▶ What is being asked: Some lines in the entries contain the word "ffffff". Copy all of them.

Dataset items
◆ ◆ ◆ ◆
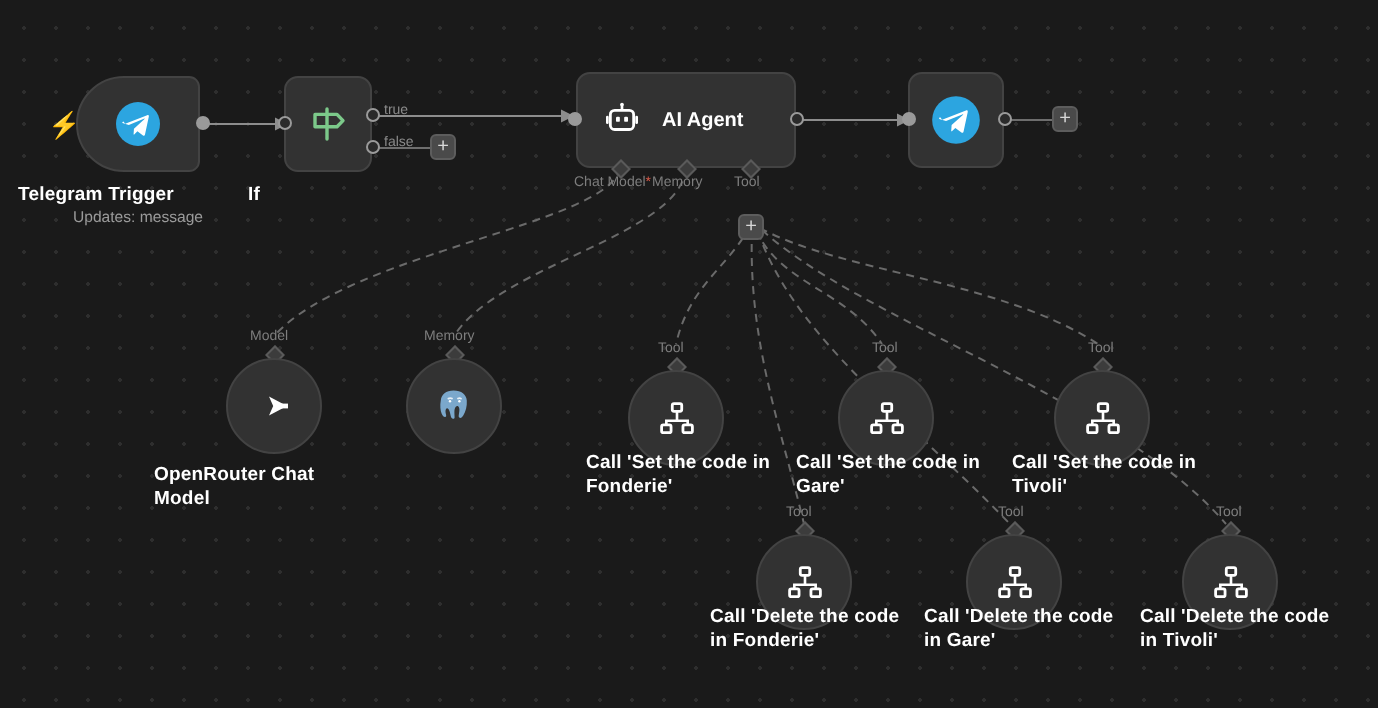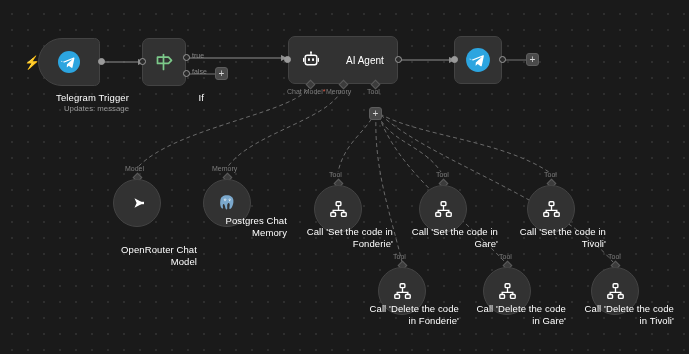--- a/index.html
+++ b/index.html
@@ -77,7 +77,7 @@
   }
   .iolabel{position:absolute;color:#8a8a8a;font-size:7px;}
   .bolt{position:absolute;color:#ff6d5a;font-size:13px;line-height:13px;}
-  .agentname{color:#ffffff;font-size:10px;font-weight:400;margin-left:25px;}
+  .agentname{color:#ffffff;font-size:10px;font-weight:700;margin-left:10px;}
   .req{color:#e05c4a;}
 </style>
 </head>

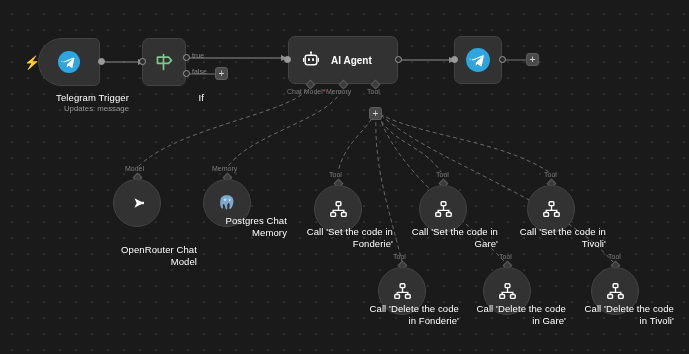--- a/index.html
+++ b/index.html
@@ -30,10 +30,10 @@
 
   .nlabel{
     position:absolute;
-    text-align:right;
+    text-align:left;
     color:#ffffff;
     font-size:9.5px;
-    font-weight:400;
+    font-weight:700;
     letter-spacing:.1px;
     line-height:11.5px;
     white-space:pre-line;

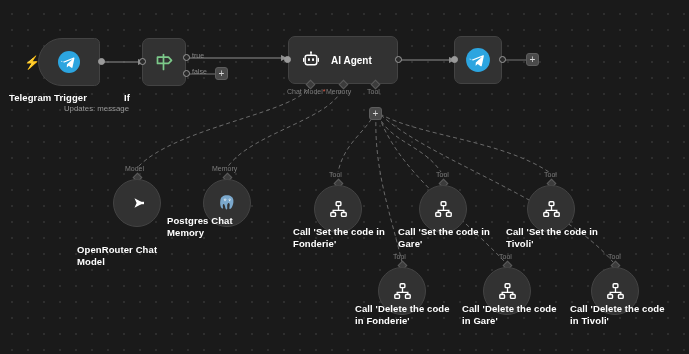--- a/index.html
+++ b/index.html
@@ -40,7 +40,7 @@
   }
   .nsub{
     position:absolute;
-    text-align:right;
+    text-align:center;
     color:#9a9a9a;
     font-size:7.8px;
     font-weight:400;

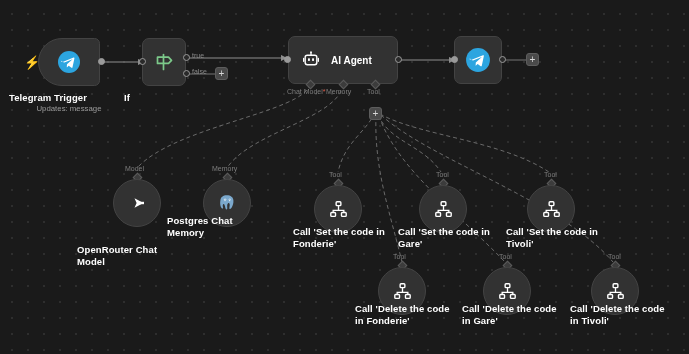--- a/index.html
+++ b/index.html
@@ -193,8 +193,6 @@
       <circle cx="14.7" cy="9.6" r="0.6" fill="#ffffff"></circle>
     </svg>
   </div>
-  <div class="nlabel" style="left:167px;top:215px;width:120px;">Postgres Chat
-Memory</div>
 
   <div class="porttag" style="left:329px;top:171px;">Tool</div>
   <div class="diamond" style="left:335px;top:180px;"></div>

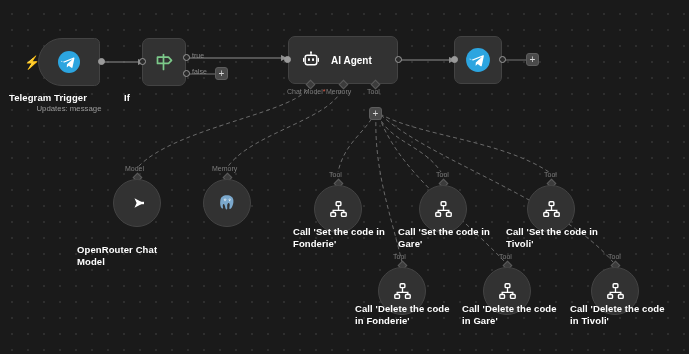--- a/index.html
+++ b/index.html
@@ -180,7 +180,7 @@
       <rect x="14" y="10.8" width="5" height="2.4" fill="#ffffff"></rect>
     </svg>
   </div>
-  <div class="nlabel" style="left:77px;top:244px;width:120px;">OpenRouter Chat
+  <div class="nlabel" style="left:77px;top:232px;width:120px;">OpenRouter Chat
 Model</div>
 
   <div class="porttag" style="left:212px;top:165px;">Memory</div>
◆ ◆ ◆ ◆
▶ Answer space:
-  .agentname{color:#ffffff;font-size:10px;font-weight:400;margin-left:25px;}
+  .agentname{color:#ffffff;font-size:10px;font-weight:700;margin-left:10px;}
     color:#ffffff;
       <circle cx="14.7" cy="9.6" r="0.6" fill="#ffffff"></circle>
       <rect x="14" y="10.8" width="5" height="2.4" fill="#ffffff"></rect>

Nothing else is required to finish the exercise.